02:49Et d'un point de vue sécuritaire,
02:51restera-t-il quelque chose de cette expérience JO à Paris ?
02:54Eh bien, malheureusement, cette situation exceptionnelle
02:57a toutes les chances de ne pas durer.
02:58La France organise son événement le plus important
03:00depuis la Coupe du Monde 98.
03:01Il n'y a pas grand-chose à en dire.
03:02C'est un dispositif exceptionnel dans tous les sens du terme.
03:05Donc, ça ne sera pas le principe de la sécurité à Paris.
03:07C'est l'avis d'ailleurs d'un policier dans le Figaro
03:09qui dit que les joueurs de bonne taux et les pickpockets
03:11reviendront après les JO.
03:12Mais il y a deux leçons...
03:13Parenthèse enchantée.
03:14Voilà, parenthèse enchantée.
03:15Mais je pense qu'il y a deux leçons
03:16qui doivent être conservées et entendues.
03:18C'est d'abord l'impact positif de la présence des policiers.
03:20Ça, on ne le dit pas assez.
03:21J'irai même plus loin.
03:22C'est l'impact de la présence des policiers dans nos rues,
03:25des patrouilles.
03:26On ne le sait pas vraiment,
03:27mais depuis plusieurs années,
03:28les policiers patrouillent de moins en moins.

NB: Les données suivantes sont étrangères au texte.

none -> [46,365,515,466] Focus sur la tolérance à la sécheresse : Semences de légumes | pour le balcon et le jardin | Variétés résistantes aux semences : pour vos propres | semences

03:30Ils sont moins sur le terrain.
03:31En 2021, la Cour des comptes avait fait un rapport
03:33très intéressant là-dessus, assez critique,
03:34qui critiquait l'augmentation de la masse salariale des policiers,
03:37mais qui disait que, paradoxalement,
03:38ils étaient moins sur le terrain.
03:39Ça baisse tous les ans.
03:40Alors certes, ils sont des cibles.
03:42Certes, ils ont des horaires et des calendriers difficiles.
03:44Certes, ils ont beaucoup de paperasses.

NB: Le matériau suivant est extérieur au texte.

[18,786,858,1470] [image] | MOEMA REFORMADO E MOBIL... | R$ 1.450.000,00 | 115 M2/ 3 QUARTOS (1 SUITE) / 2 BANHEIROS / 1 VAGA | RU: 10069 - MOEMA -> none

03:46Vous connaissez la phrase de Gérard Collomb,
03:47une heure sur le terrain, c'est sept heures de paperasse.
03:49C'était peut-être un peu exagéré,
03:50mais il y a quand même du vrai.
03:51Mais il va falloir régler ces problèmes
03:53pour inverser la tendance.
03:54Et l'autre leçon basique de la criminologie
03:56que nous rappelle cette expérience,
03:57c'est que lorsqu'il n'y a pas de délinquants,
03:59il n'y a pas de délinquance.
04:00Depuis des mois, des populations considérées criminogènes
04:03par l'État ont été virées.
04:04Vous savez qu'on ne libère plus les déséquilibrés mentaux
04:08qui ont été mis sous contrainte.
04:10Il y a eu des instructions des préfectures
04:11pour ne plus les libérer.
04:12La surpopulation, la suroccupation carcérale
04:15qui atteint des records,
04:16c'est aussi une conséquence de ça.
04:17C'est qu'on fait en sorte que les délinquants
04:19restent en prison, neutralisés.
04:22Et beaucoup de maires avaient dénoncé ça.

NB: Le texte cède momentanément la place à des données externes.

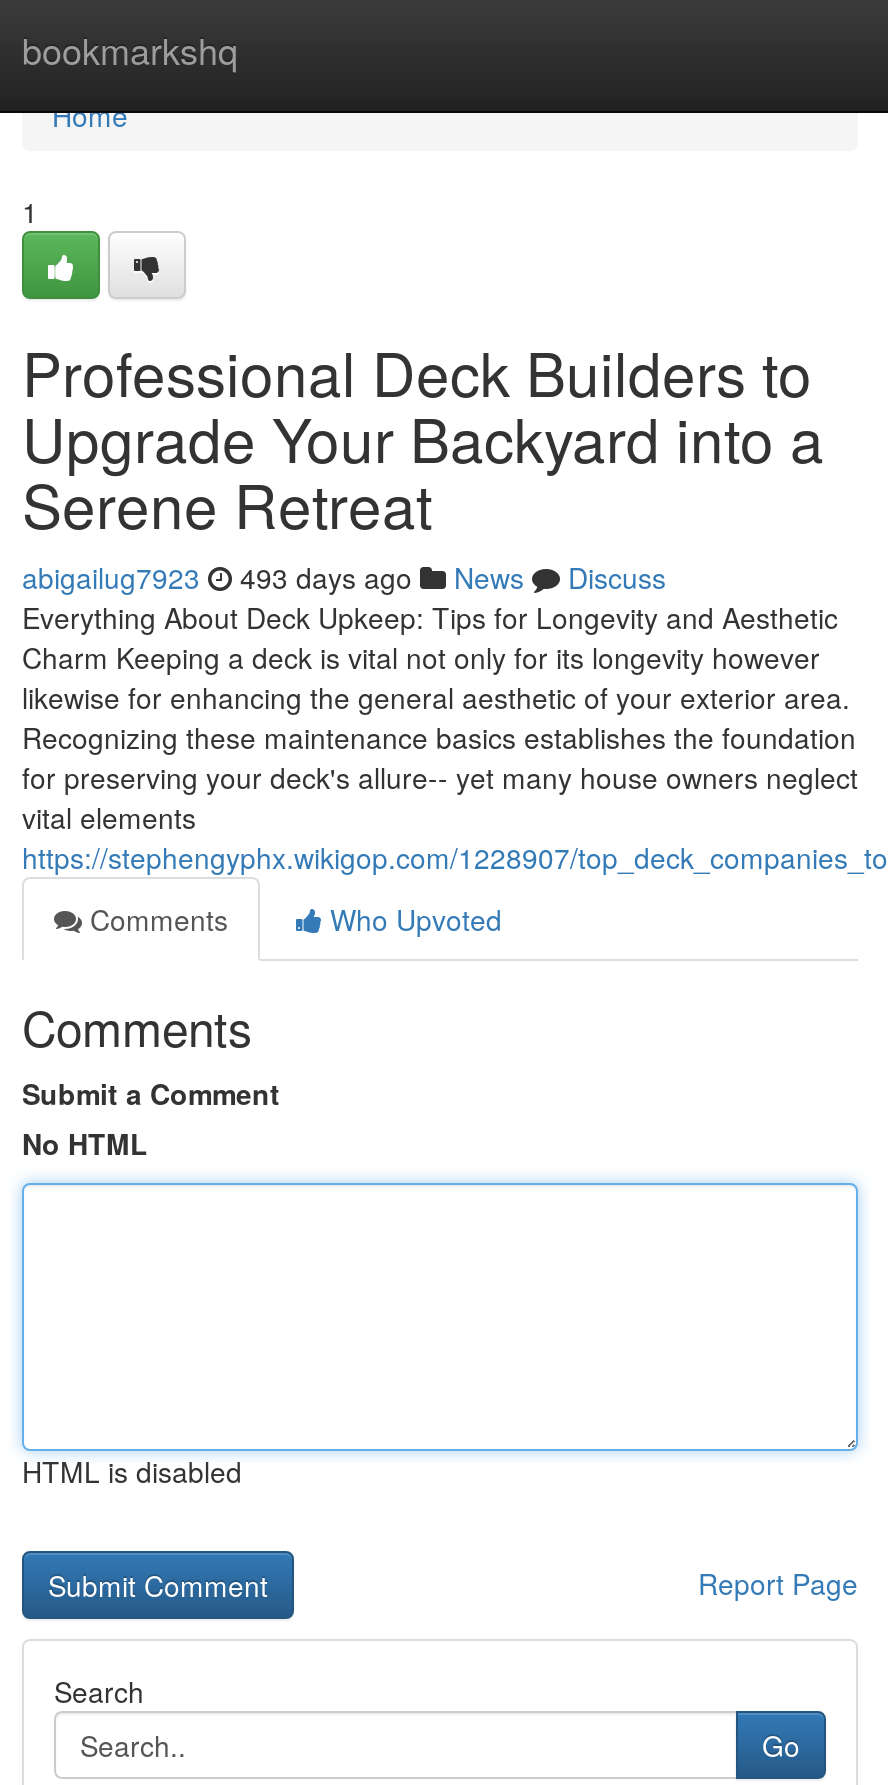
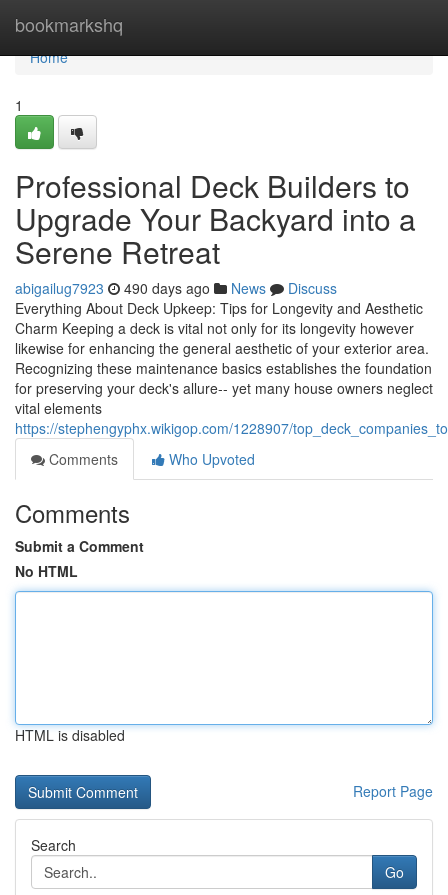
[22,557,666,597] abigailug7923 493 days ago News Discuss -> [15,278,337,298] abigailug7923 490 days ago News Discuss

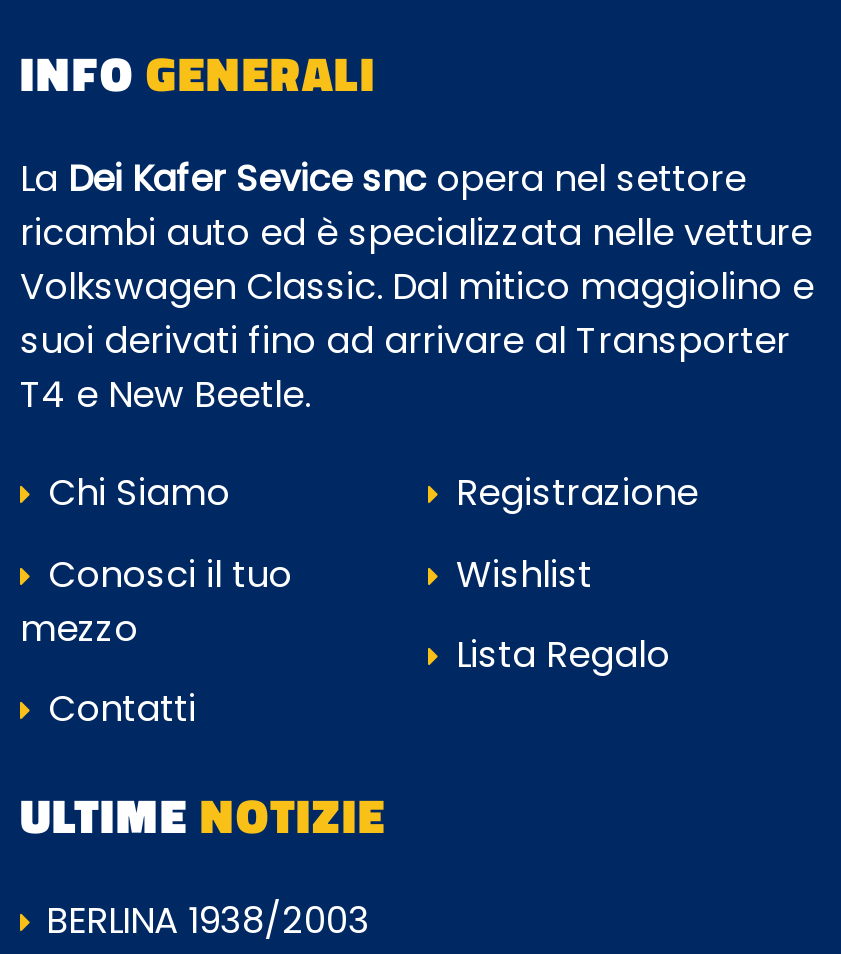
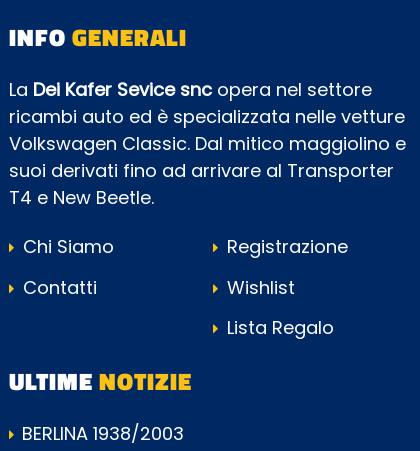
[20,548,292,652] Conosci il tuo | mezzo -> none
moved [38,683,196,733] -> [18,275,97,300]: Contatti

04:23Alors la sécurité momentanément retrouvée à Paris,
04:25pour moi, n'est pas une victoire contre la délinquance.
04:27Elle peut avoir des effets bénéfiques
04:28si on en tire des leçons,
04:30pour en faire notamment un objectif futur.
04:32Mais si on n'en tire pas de leçons,
04:34alors ça ne sera qu'une trêve obtenue d'ailleurs au prix fort.
04:36C'est une trêve qui fait du bien,
04:37mais autant de bien qu'avaler du sable dans le désert
04:39quand on est assoiffé.
04:40Ça ne dure que le temps que le mirage ne se dissolve.
04:43Merci beaucoup Pierre Maraiset.